Taxa das blusinhas pode voltar em um mês se Lula não conseguir a aprovação do Congresso
Tarifa de 20% sobre encomendas internacionais foi derrubada em maio de maneira provisória
O governo de Luiz Inácio Lula da Silva precisa que o Congresso Nacional vote e aprove até 8 de setembro a medida provisória (MP 1. 357/26), editada em maio, que derrubou o imposto de importação cobrado sobre as importações de pequeno valor – a chamada “taxa das blusinhas”. Caso isso não aconteça, a medida perde a validade automaticamente e o imposto volta a ser aplicado imediatamente e por tempo indeterminado. Ele só poderá voltar a cair se uma nova lei determinar sua revogação mais uma vez.
A taxa foi derrubada pelo governo federal por meio de uma medida provisória publicada em 13 de maio.

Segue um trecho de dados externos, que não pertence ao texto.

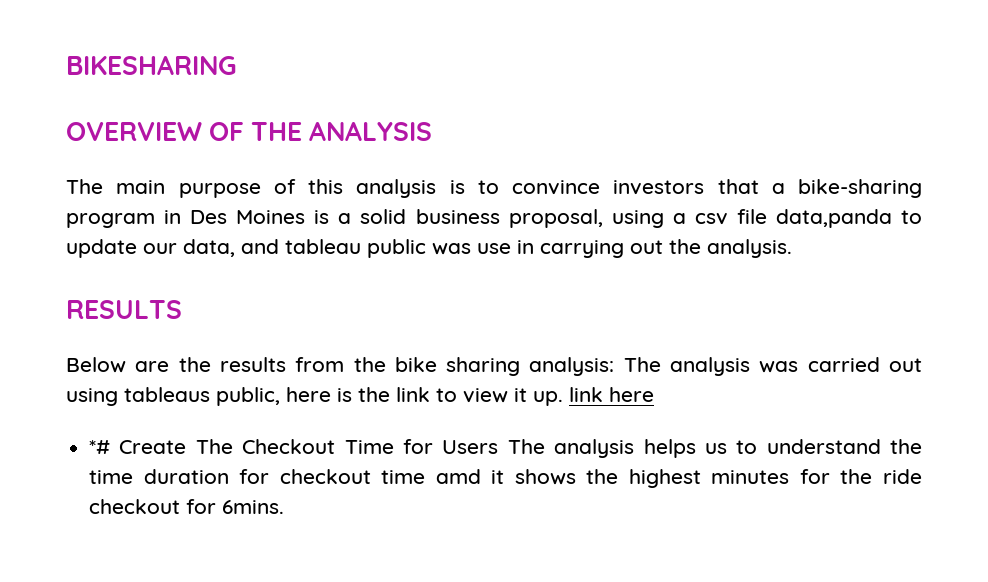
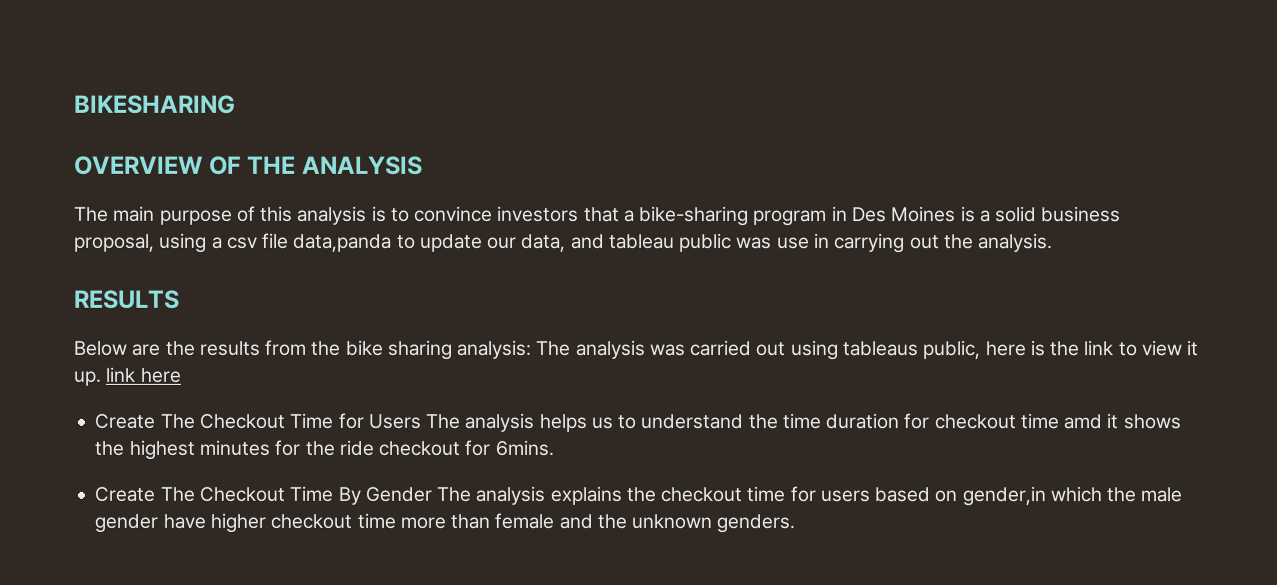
[89,440,111,454] *# -> (181, 375) none
(285, 507) none -> [94,485,1183,507] [94,512,796,534] // Create The Checkout Time By Gender The analysis explains the checkout time for users based on gender,in which the male gender have higher checkout time more than female and the unknown genders.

Até então, as importações com valor de até 50 dólares, feitas por meio de plataformas internacionais de e-commerce como Shein, Shopee ou AliExpress, estavam sujeitas a uma tarifa de importação de 20%.
A tarifa foi implementada pelo programa Remessa Conforme e estava em vigor desde 2024, tendo sido criada para controlar a entrada avassaladora que as importações desse tipo passaram a ter no país conforme as plataformas chinesas de e-commerce se popularizavam.
Regra temporária
As medidas provisórias, caso da MP das blusinhas, são um tipo de legislação prevista para ações emergenciais e que passam a valer imediatamente, de maneira temporária, sem precisar de aprovação prévia dos parlamentares. Por outro lado, elas podem valer apenas por um prazo máximo de 120 dias. Nesse período, precisam ser apreciadas e aprovadas pela Câmara dos Deputados e pelo Senado para que sejam convertidas em lei. Caso sejam rejeitadas na votação, ou os parlamentares simplesmente deixem de votar, ela expira e deixa de valer.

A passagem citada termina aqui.